[Saved entries]
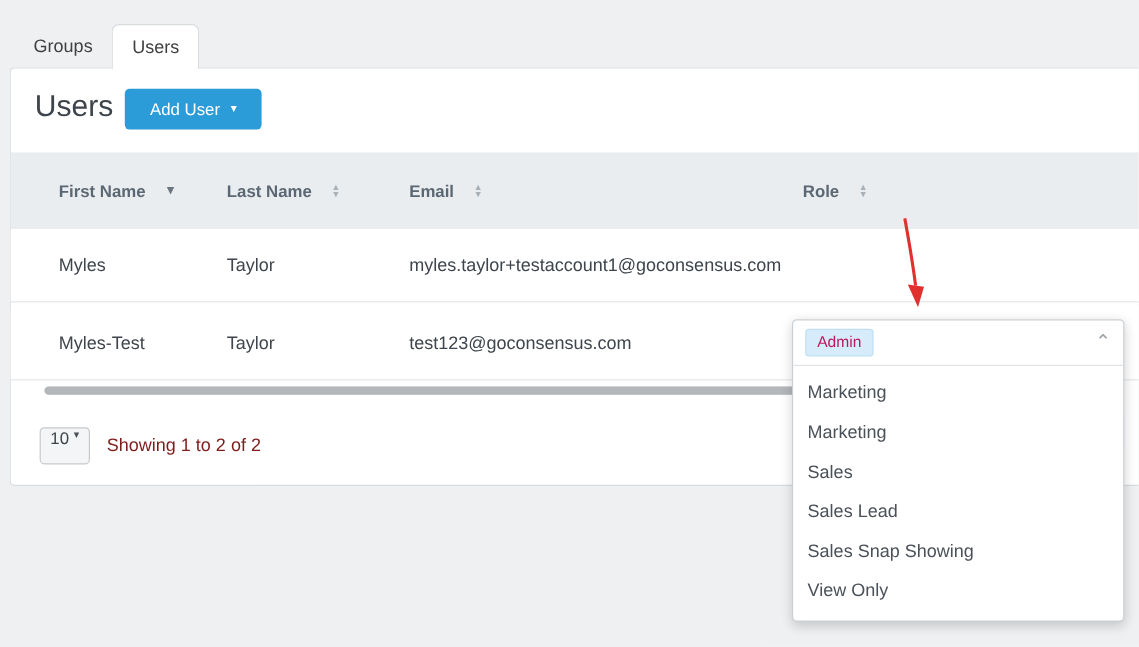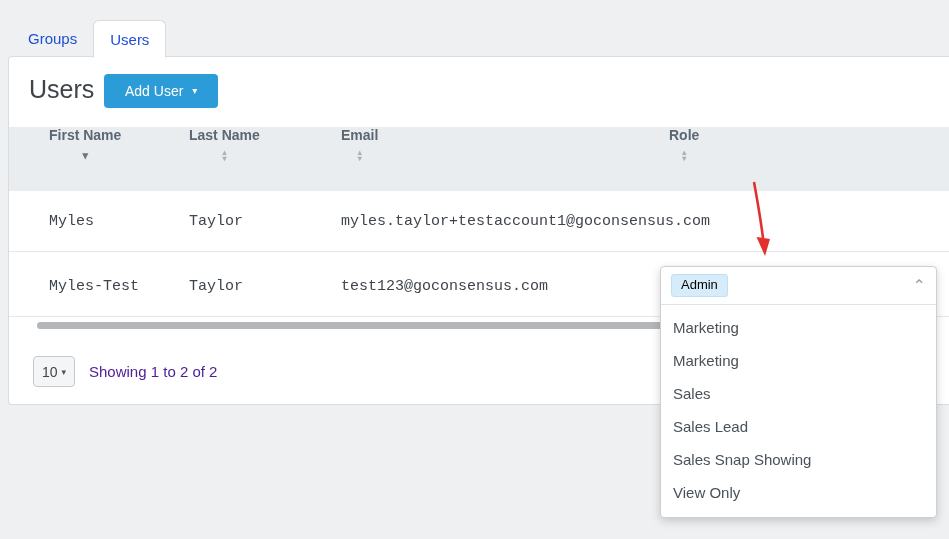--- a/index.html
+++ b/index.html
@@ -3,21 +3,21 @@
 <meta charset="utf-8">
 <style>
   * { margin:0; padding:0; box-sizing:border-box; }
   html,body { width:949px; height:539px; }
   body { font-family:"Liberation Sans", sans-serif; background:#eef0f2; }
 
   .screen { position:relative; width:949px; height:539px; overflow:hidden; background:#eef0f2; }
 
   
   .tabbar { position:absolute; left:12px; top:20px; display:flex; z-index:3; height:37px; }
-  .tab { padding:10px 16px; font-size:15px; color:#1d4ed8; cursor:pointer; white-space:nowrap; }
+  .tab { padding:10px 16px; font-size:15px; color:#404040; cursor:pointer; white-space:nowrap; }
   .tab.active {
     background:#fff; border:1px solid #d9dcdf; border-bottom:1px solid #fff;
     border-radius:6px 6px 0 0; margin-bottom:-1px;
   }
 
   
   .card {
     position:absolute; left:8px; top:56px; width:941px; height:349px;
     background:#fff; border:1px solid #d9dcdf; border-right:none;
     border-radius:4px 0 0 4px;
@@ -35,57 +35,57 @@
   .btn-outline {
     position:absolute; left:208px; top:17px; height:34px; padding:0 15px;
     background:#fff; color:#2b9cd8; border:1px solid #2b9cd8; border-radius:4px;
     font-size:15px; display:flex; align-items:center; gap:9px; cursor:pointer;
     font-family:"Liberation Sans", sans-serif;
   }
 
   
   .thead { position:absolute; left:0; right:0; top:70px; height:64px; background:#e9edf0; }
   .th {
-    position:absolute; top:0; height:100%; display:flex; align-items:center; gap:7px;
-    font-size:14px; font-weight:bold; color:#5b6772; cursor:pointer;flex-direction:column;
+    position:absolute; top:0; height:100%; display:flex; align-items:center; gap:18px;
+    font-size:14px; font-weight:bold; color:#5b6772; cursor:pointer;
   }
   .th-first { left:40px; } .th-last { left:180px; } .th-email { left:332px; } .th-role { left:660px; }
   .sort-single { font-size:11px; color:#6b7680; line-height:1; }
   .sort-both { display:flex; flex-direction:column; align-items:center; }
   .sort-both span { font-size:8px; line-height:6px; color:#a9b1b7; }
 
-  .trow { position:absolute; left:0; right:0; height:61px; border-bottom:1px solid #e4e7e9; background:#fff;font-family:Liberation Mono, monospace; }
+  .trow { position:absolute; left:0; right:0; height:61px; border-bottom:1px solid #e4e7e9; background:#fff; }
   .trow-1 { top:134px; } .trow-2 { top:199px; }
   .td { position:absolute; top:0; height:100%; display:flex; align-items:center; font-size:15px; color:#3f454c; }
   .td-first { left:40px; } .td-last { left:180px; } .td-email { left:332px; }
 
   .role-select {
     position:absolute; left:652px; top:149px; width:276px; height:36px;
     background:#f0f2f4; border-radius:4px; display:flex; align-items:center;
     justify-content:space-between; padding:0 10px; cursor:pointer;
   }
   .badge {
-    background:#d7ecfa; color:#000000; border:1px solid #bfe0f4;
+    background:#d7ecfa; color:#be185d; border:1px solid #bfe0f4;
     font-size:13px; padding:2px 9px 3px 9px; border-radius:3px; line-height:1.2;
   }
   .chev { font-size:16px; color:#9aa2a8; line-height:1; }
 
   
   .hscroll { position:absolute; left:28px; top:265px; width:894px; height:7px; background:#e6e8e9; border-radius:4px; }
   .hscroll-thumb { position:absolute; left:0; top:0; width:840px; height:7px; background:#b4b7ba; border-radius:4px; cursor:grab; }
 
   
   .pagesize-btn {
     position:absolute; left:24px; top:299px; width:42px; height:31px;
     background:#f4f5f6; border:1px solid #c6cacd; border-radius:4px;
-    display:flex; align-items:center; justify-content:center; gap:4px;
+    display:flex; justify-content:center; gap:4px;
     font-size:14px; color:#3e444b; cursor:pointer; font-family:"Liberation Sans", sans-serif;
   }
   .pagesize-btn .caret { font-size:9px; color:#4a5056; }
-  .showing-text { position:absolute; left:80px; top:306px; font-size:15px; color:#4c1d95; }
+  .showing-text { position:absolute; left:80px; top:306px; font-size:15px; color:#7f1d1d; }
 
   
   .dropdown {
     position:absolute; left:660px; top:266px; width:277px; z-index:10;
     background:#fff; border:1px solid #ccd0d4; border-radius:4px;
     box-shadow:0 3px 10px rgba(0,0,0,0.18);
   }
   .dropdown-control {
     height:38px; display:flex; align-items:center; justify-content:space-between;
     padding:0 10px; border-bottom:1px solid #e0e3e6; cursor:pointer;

> [YOUR ASSIGNMENT]: Transcribe, exactly and without additions, the lines of the records above, beginning with the line that contains "display:flex; align-items:center; gap:18px;" and ending with the line that contains "font-size:11px; color:#6b7680; line-height:1;", both included.

> [REPLY TO THE EXERCISE]:
+    position:absolute; top:0; height:100%; display:flex; align-items:center; gap:18px;
+    font-size:14px; font-weight:bold; color:#5b6772; cursor:pointer;
   }
   .th-first { left:40px; } .th-last { left:180px; } .th-email { left:332px; } .th-role { left:660px; }
   .sort-single { font-size:11px; color:#6b7680; line-height:1; }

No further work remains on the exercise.